Lorsque les mots commençaient à s'emmêler dans la bouche de Grayson, il était l'heure. L'heure qu'il arrête toute consommation d'alcool et avec, toute conversation. Il devait simplement rentrer chez lui et embrasser rapidement Morphée. Les effets de l'alcool sur sa personne avaient tendance à être ravageant. Il venait à parler avec plus de sincérité qu'il ne le devrait et expérimentait un taux de franchise qui ferait fuir tout le monde, Chuck Norris y compris. C'était pour cette raison qu'il préférait boire chez lui que dans un tel saloon. Si la solitude n'était pas forcément la meilleure des compagnie autour d'un verre, elle ne se vexait pas et ne répétait pas tous faits 'secrets' sur lesquels il blablatait.
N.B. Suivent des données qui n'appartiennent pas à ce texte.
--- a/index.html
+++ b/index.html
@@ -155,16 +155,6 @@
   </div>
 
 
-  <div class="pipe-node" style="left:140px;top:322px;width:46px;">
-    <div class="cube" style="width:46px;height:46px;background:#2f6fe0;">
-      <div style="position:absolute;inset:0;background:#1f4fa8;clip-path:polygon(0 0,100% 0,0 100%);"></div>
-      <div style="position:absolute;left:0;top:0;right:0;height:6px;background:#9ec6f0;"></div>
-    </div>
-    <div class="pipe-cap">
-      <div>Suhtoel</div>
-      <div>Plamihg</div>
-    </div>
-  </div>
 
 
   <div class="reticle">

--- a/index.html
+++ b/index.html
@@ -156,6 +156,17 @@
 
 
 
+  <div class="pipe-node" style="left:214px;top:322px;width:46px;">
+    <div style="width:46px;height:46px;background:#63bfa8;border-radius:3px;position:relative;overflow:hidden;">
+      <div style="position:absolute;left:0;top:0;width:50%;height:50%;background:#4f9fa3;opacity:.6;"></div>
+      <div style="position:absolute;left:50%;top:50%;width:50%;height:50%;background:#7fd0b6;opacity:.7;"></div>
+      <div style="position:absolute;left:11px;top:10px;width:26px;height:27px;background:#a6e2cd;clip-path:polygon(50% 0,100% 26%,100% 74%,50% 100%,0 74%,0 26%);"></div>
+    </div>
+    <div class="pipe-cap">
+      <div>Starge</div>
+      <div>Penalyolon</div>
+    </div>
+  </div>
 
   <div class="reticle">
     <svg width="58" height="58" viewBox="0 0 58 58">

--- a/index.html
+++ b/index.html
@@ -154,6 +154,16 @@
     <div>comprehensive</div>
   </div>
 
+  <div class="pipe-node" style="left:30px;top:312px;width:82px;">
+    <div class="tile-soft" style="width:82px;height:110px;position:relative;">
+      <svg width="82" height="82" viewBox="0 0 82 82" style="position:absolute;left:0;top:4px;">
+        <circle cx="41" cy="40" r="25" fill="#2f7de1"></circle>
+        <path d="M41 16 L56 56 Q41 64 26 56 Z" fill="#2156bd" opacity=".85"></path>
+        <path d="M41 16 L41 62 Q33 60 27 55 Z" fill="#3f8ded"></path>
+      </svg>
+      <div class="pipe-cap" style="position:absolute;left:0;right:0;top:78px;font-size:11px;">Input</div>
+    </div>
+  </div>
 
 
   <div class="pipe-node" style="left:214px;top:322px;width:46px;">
Finalement, c'était une bonne compagnie pour un Locksmith. Attristant tout de même.

« C'est une métaphore Shérif. Les poissons sont des êtres humains. Nous sommes des êtres humains. Vous avez des amis. Des vrais amis. Et bien des vrais poissons. Vous comprenez ? » Toute personne normalement constituée ou dans ce cas, sobre, aurait tiré une tête stupéfaite, le regard rempli d'incompréhension. Mais Jill Rosbrough n'avait rien d'une personne sobre (ni d'une personne normalement constituée), elle roulait sur la même longueur d'onde que lui. Aussi déstabilisant que c'était, elle semblait être la complémentaire de Grayson. Ce soir-là en tout cas. Lorsqu'il s'était montré vulnérable à propos de son frère, lorsqu'il avait commencé à émettre des doutes, elle s'était montrée ferme pour le rassurer sur ses propos. Et ensuite, les rôles s'étaient inversés. Ils s'étaient aidés sans même s'en être rendu compte.
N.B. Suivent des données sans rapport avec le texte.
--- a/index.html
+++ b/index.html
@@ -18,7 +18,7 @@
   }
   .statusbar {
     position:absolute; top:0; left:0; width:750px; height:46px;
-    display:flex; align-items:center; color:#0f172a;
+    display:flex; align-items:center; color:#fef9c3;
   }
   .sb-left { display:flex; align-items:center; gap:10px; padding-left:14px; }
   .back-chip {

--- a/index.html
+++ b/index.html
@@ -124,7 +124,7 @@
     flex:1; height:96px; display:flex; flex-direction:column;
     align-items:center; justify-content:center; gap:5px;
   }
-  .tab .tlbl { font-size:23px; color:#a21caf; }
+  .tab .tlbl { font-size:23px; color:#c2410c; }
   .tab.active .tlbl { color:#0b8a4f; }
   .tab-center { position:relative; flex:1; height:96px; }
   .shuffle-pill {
« De rien. » Finit-il par dire, un sourire en coin de lèvres. Le rregard attendri, il posa sa main sur celle de Jill non sans ressentir à travers tout son corps un frisson extrêmement déstabilisant. Un ressenti partagé par la jeune femme à voir le mini sursaut que ce simple geste provoqua en elle. Perturbé, Grayson retira vivement sa main et recula de quelques centimètres. Plongeant dans un excès de lucidité (sûrement provoqué par cette décharge électrique), il jeta un coup d'œil aux cadavres de verres étalés devant Jill et lui puis posa son regard sur les flaques d'alcool renversé qui jonchaient le sol et le comptoir. Deux raisons de plus, largement suffisantes pour lui prouver qu'il était tard et qu'il s'était avancé sur un terrain trop glissant (au sens propre comme figuré). « Je vais devpor y aller. Je sens que Big Joe là-bas va finir par me dégager du saloon si je continue. » Lançant un coup d'oeil au gérant pour appuyer ses propos, Grayson se redressa et descendit de son tabouret. Légèrement sonné, il tourna rapidement la tête dans tous les sens, hésitant entre partir directement ou saluer Jill amicalement.
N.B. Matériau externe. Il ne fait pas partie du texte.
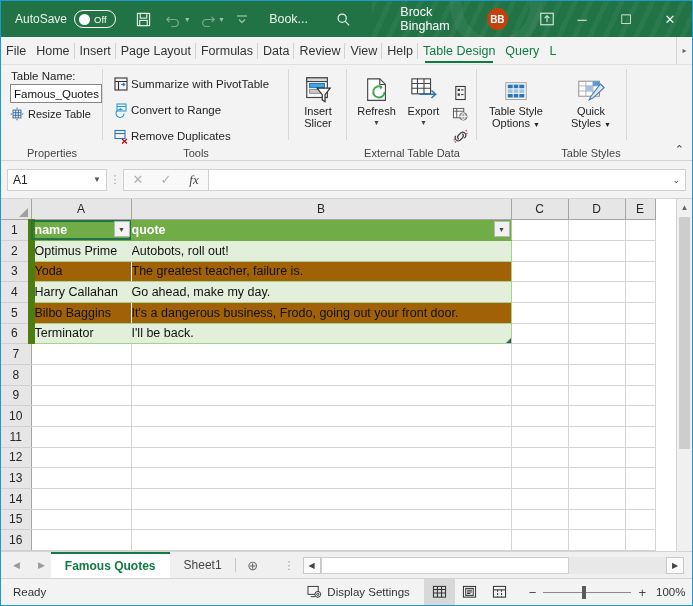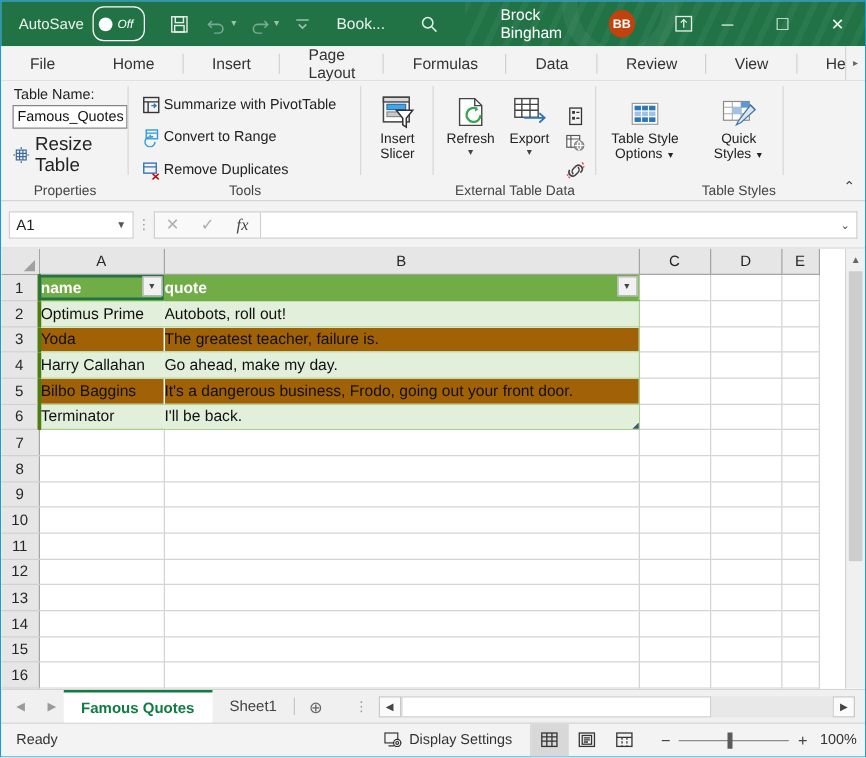--- a/index.html
+++ b/index.html
@@ -39,9 +39,9 @@
   }
   .autosave-label { margin-left:14px; color:#eaf3ee; font-size:12px; }
   .toggle {
-    margin-left:7px; width:44px; height:28px; border-radius:9px;
+    margin-left:7px; width:44px; height:18px; border-radius:9px;
     border:1.4px solid #ffffff; display:flex; align-items:center;
-    padding:0 4px; color:#fff; font-size:9.5px; gap:4px;font-style:italic;
+    padding:0 4px; color:#fff; font-size:9.5px; gap:4px;
   }
   .toggle .knob { width:11px; height:11px; border-radius:50%; background:#fff; }
   .tb-icon { width:28px; height:28px; display:flex; align-items:center;

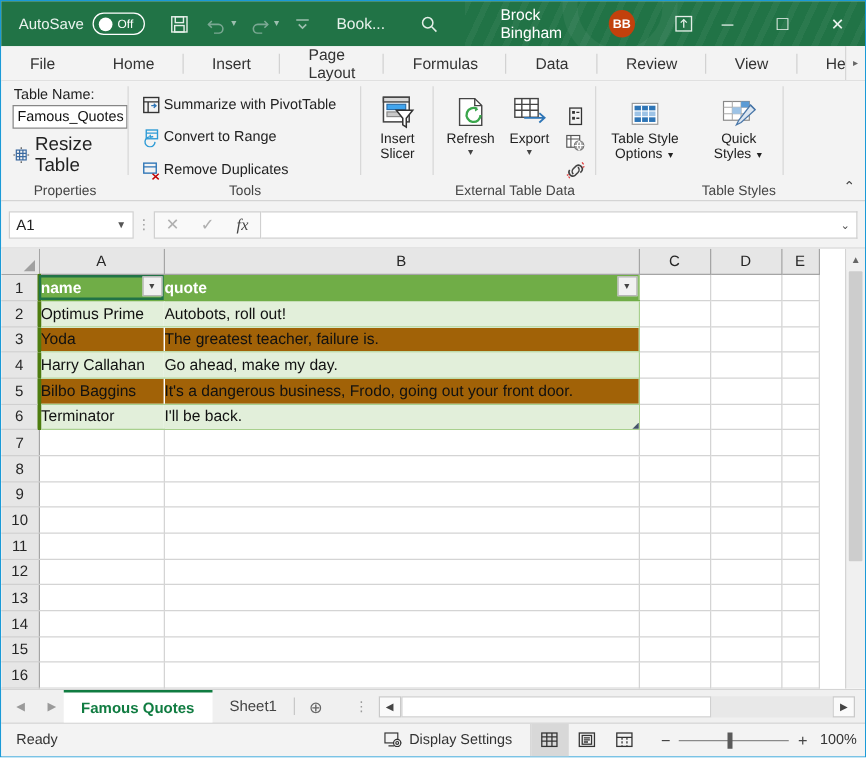--- a/index.html
+++ b/index.html
@@ -67,7 +67,7 @@
     height:28px; background:#f3f3f3; display:flex; align-items:flex-end;
     flex:0 0 28px; position:relative; border-bottom:1px solid #e0e0e0;
   }
-  .rtab { font-size:12.5px; color:#333; padding:0 23px; height:26px;
+  .rtab { font-size:12.5px; color:#333; padding:0 5px; height:26px;
           display:flex; align-items:center; position:relative;margin-top:39px; }
   .rtab.sep::after { content:""; position:absolute; right:0; top:5px; bottom:5px;
                      width:1px; background:#d2d2d2; }

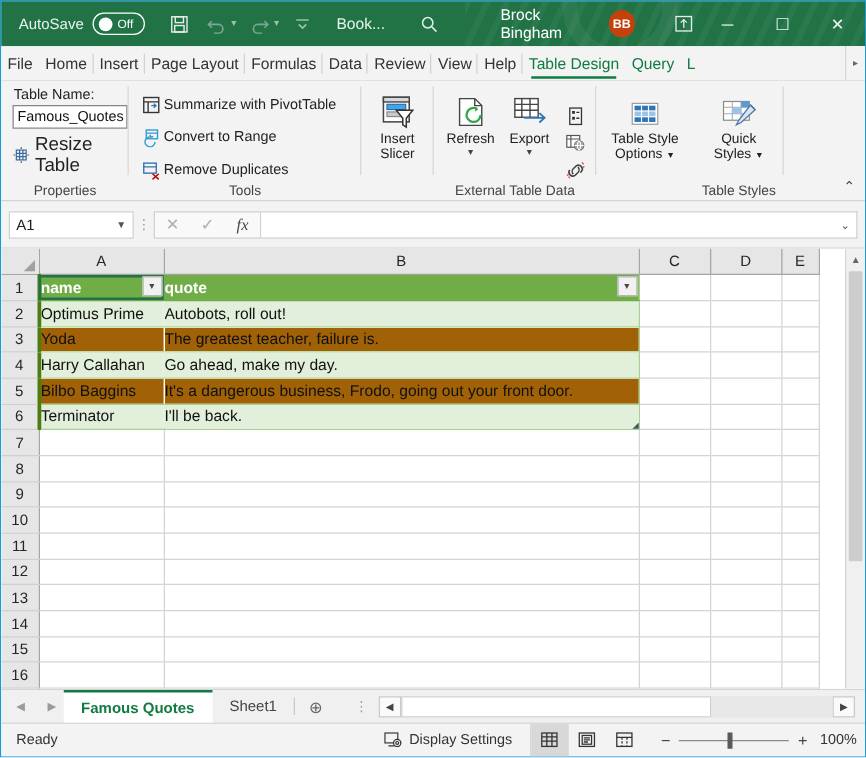--- a/index.html
+++ b/index.html
@@ -111,7 +111,7 @@
     font-size:11.5px; color:#111; padding:0 3px; margin-left:3px;
     display:flex; align-items:center;
   }
-  .btn-row { display:flex; align-items:center; gap:4px; font-size:15px;
+  .btn-row { display:flex; align-items:center; gap:4px; font-size:11px;
              color:#222; margin:4px 0 0 3px; }
 
   

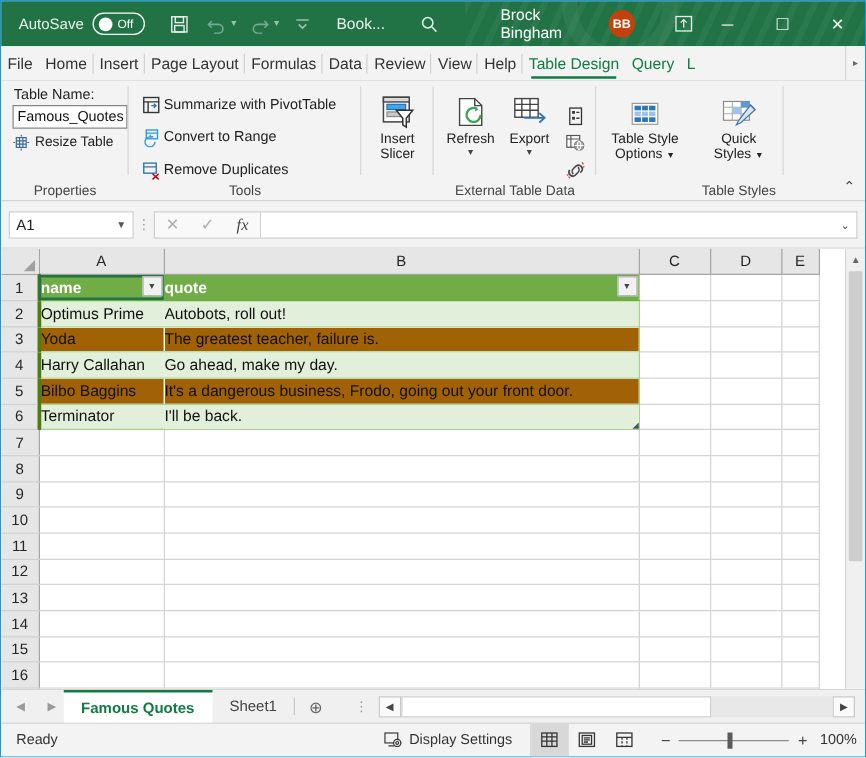--- a/index.html
+++ b/index.html
@@ -202,7 +202,7 @@
                border-right:1px solid #e2efda; }
   .cell.plain { background:#a16207; border-bottom:1px solid #a9d08e;
                 border-right:1px solid #ffffff; }
-  .cell.tleft { border-left:3px solid #4d7c0f; }
+  .cell.tleft { border-left:7px solid #4d7c0f; }
   .cell.tright { border-right:1px solid #a9d08e; }
   .filterbtn {
     position:absolute; right:1px; top:1px; width:16px; height:16px;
Deux étrangers ne se seraient pas salués. Deux amis se seraient fait la bise et auraient discuté une dernière fois avant de se quitter. Mais eux, ils n'étaient rien de tout cela. Ce n'était plus des étrangers, et pas encore des amis. Peut-être le deviendraient-ils un jour. Ou peut-être pas. Grayson ne pouvait pas se permettre de devenir, entièrement, son ami. Il ne devait le devenir qu'en apparence.
« Ou je risquerai de finir en cellule de dégrisement. Ou en prison carrément. » Un dernier sourire vint ponctuer sa phrase suivi d'un hochement de tête qui avait tout d'un au revoir. Il se retourna ensuite, soufflant de soulagement à mesure qu'il avançait vers la porte.

Comme la soirée venait de lui prouver, les semaines à venir allaient être difficiles. Les apparences étaient vite tombées ce soir-là. Et ça ne risquait pas de s'arrêter là. Au contraire.